__REQUIRED WORK__:
For every entry below, retype it exactly as it reads.

▬▬▬▬▬▬▬▬▬▬

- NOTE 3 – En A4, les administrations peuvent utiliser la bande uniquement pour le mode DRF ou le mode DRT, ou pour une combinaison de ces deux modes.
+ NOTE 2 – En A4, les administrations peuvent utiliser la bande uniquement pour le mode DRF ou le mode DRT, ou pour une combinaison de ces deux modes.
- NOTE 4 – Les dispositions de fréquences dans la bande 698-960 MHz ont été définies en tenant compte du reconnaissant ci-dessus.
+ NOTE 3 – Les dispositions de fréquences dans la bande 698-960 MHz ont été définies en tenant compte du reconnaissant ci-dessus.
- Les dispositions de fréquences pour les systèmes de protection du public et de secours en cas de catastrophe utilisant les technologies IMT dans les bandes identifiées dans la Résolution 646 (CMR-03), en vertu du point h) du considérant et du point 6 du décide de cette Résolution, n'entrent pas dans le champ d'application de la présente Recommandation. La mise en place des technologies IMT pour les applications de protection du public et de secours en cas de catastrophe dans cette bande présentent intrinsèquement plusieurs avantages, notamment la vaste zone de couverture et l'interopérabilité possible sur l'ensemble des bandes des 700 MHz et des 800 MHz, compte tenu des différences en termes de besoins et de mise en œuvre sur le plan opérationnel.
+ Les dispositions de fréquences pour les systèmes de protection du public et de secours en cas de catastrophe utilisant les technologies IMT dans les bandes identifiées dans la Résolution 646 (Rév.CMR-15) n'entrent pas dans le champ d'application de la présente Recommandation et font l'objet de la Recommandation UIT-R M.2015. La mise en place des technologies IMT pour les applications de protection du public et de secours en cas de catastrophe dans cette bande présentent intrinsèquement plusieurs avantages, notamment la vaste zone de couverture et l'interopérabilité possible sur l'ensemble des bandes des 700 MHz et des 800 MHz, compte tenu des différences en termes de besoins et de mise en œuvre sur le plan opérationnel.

▬▬▬▬▬▬▬▬▬▬

__ANSWER TO THIS PROBLEM__:
- NOTE 3 – En A4, les administrations peuvent utiliser la bande uniquement pour le mode DRF ou le mode DRT, ou pour une combinaison de ces deux modes.
+ NOTE 2 – En A4, les administrations peuvent utiliser la bande uniquement pour le mode DRF ou le mode DRT, ou pour une combinaison de ces deux modes.
- NOTE 4 – Les dispositions de fréquences dans la bande 698-960 MHz ont été définies en tenant compte du reconnaissant ci-dessus.
+ NOTE 3 – Les dispositions de fréquences dans la bande 698-960 MHz ont été définies en tenant compte du reconnaissant ci-dessus.
- Les dispositions de fréquences pour les systèmes de protection du public et de secours en cas de catastrophe utilisant les technologies IMT dans les bandes identifiées dans la Résolution 646 (CMR-03), en vertu du point h) du considérant et du point 6 du décide de cette Résolution, n'entrent pas dans le champ d'application de la présente Recommandation. La mise en place des technologies IMT pour les applications de protection du public et de secours en cas de catastrophe dans cette bande présentent intrinsèquement plusieurs avantages, notamment la vaste zone de couverture et l'interopérabilité possible sur l'ensemble des bandes des 700 MHz et des 800 MHz, compte tenu des différences en termes de besoins et de mise en œuvre sur le plan opérationnel.
+ Les dispositions de fréquences pour les systèmes de protection du public et de secours en cas de catastrophe utilisant les technologies IMT dans les bandes identifiées dans la Résolution 646 (Rév.CMR-15) n'entrent pas dans le champ d'application de la présente Recommandation et font l'objet de la Recommandation UIT-R M.2015. La mise en place des technologies IMT pour les applications de protection du public et de secours en cas de catastrophe dans cette bande présentent intrinsèquement plusieurs avantages, notamment la vaste zone de couverture et l'interopérabilité possible sur l'ensemble des bandes des 700 MHz et des 800 MHz, compte tenu des différences en termes de besoins et de mise en œuvre sur le plan opérationnel.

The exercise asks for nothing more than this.